+++ Input data +++

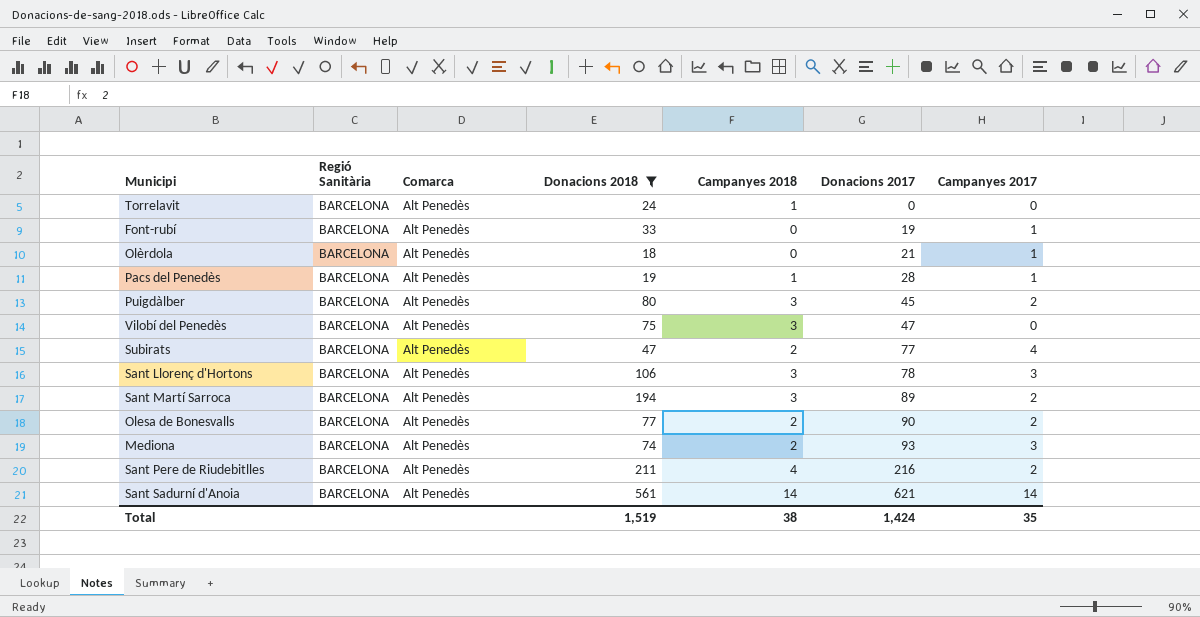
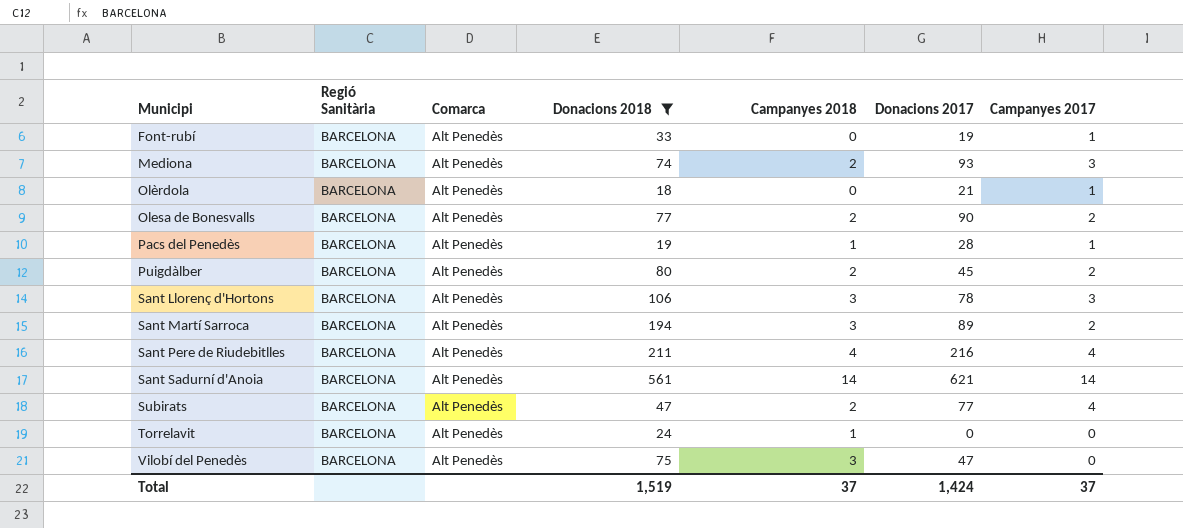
row order: Donacions 2017 ascending -> Municipi ascending
Puigdàlber | Campanyes 2018: 3 -> 2
Sant Pere de Riudebitlles | Campanyes 2017: 2 -> 4
Total | Campanyes 2018: 38 -> 37
Total | Campanyes 2017: 35 -> 37

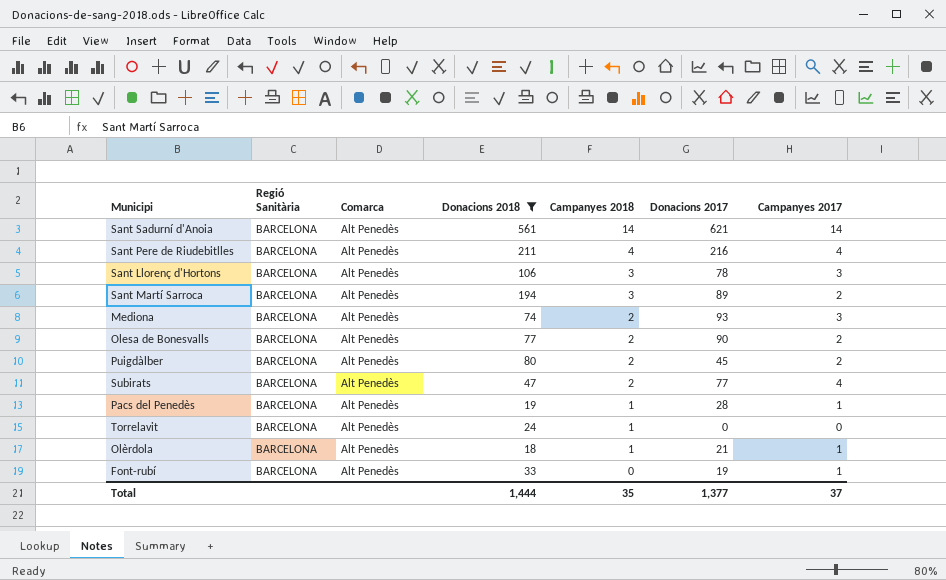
row order: Municipi ascending -> Campanyes 2018 descending
row Vilobí del Penedès: BARCELONA | Alt Penedès | 75 | 3 | 47 | 0 -> none
Olèrdola | Campanyes 2018: 0 -> 1
Total | Donacions 2018: 1,519 -> 1,444
Total | Campanyes 2018: 37 -> 35
Total | Donacions 2017: 1,424 -> 1,377

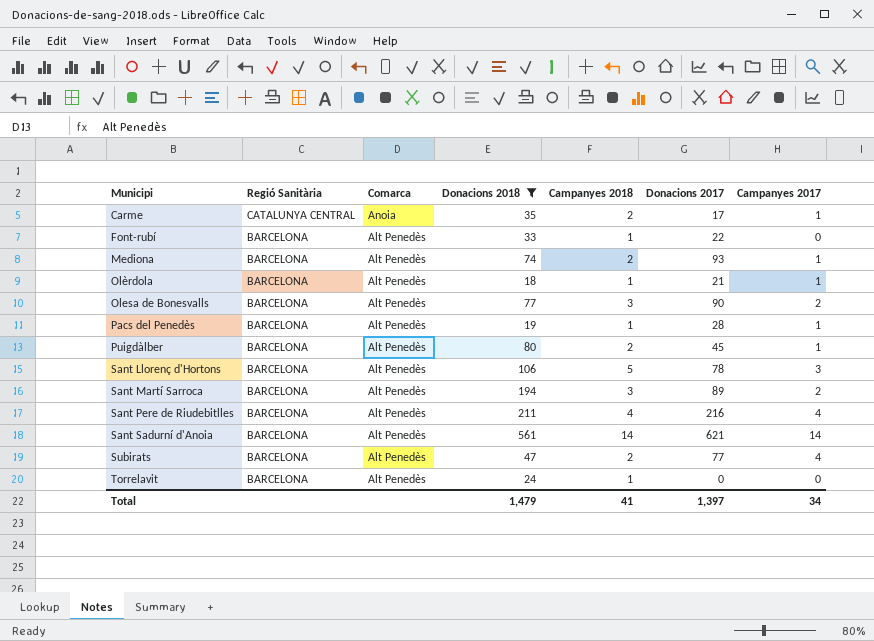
row order: Campanyes 2018 descending -> Municipi ascending
row Carme: none -> CATALUNYA CENTRAL | Anoia | 35 | 2 | 17 | 1
Font-rubí | Campanyes 2018: 0 -> 1
Font-rubí | Donacions 2017: 19 -> 22
Font-rubí | Campanyes 2017: 1 -> 0
Mediona | Campanyes 2017: 3 -> 1
Olesa de Bonesvalls | Campanyes 2018: 2 -> 3
Puigdàlber | Campanyes 2017: 2 -> 1
Sant Llorenç d'Hortons | Campanyes 2018: 3 -> 5
Total | Donacions 2018: 1,444 -> 1,479
Total | Campanyes 2018: 35 -> 41
Total | Donacions 2017: 1,377 -> 1,397
Total | Campanyes 2017: 37 -> 34

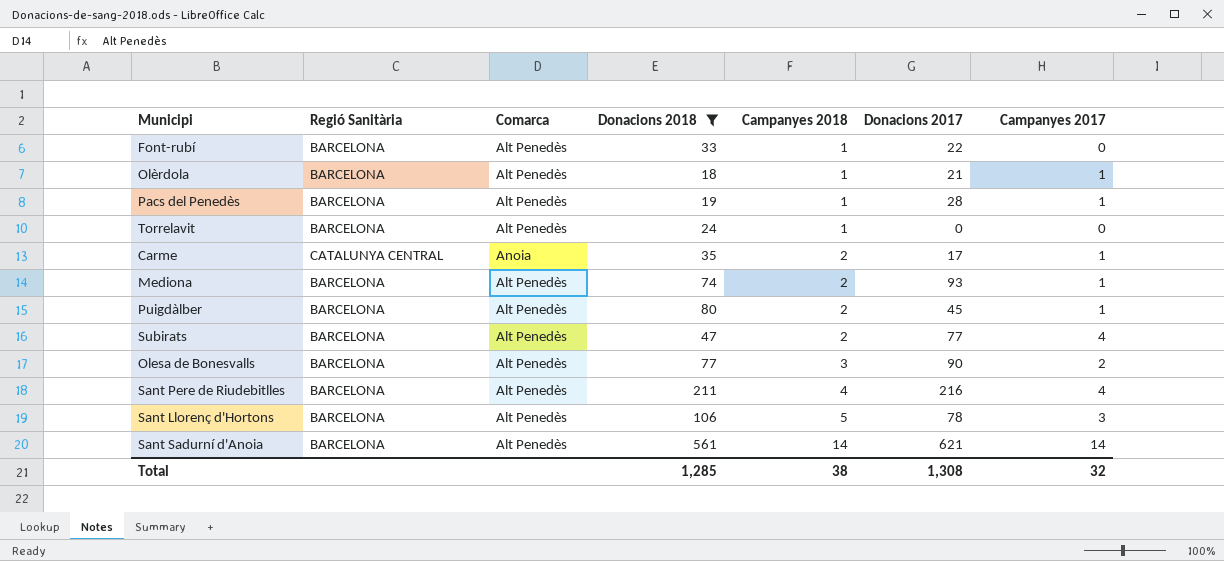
row order: Municipi ascending -> Campanyes 2018 ascending
row Sant Martí Sarroca: BARCELONA | Alt Penedès | 194 | 3 | 89 | 2 -> none
Total | Donacions 2018: 1,479 -> 1,285
Total | Campanyes 2018: 41 -> 38
Total | Donacions 2017: 1,397 -> 1,308
Total | Campanyes 2017: 34 -> 32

+++

* _Work order_
Copy exactly the lines of the entries above from the one containing "row order: Municipi ascending -> Campanyes 2018 descending" through the one containing "Sant Llorenç d'Hortons". Both end lines count; pictures do not.

* _Answer to this task_
row order: Municipi ascending -> Campanyes 2018 descending
row Vilobí del Penedès: BARCELONA | Alt Penedès | 75 | 3 | 47 | 0 -> none
Olèrdola | Campanyes 2018: 0 -> 1
Total | Donacions 2018: 1,519 -> 1,444
Total | Campanyes 2018: 37 -> 35
Total | Donacions 2017: 1,424 -> 1,377

row order: Campanyes 2018 descending -> Municipi ascending
row Carme: none -> CATALUNYA CENTRAL | Anoia | 35 | 2 | 17 | 1
Font-rubí | Campanyes 2018: 0 -> 1
Font-rubí | Donacions 2017: 19 -> 22
Font-rubí | Campanyes 2017: 1 -> 0
Mediona | Campanyes 2017: 3 -> 1
Olesa de Bonesvalls | Campanyes 2018: 2 -> 3
Puigdàlber | Campanyes 2017: 2 -> 1
Sant Llorenç d'Hortons | Campanyes 2018: 3 -> 5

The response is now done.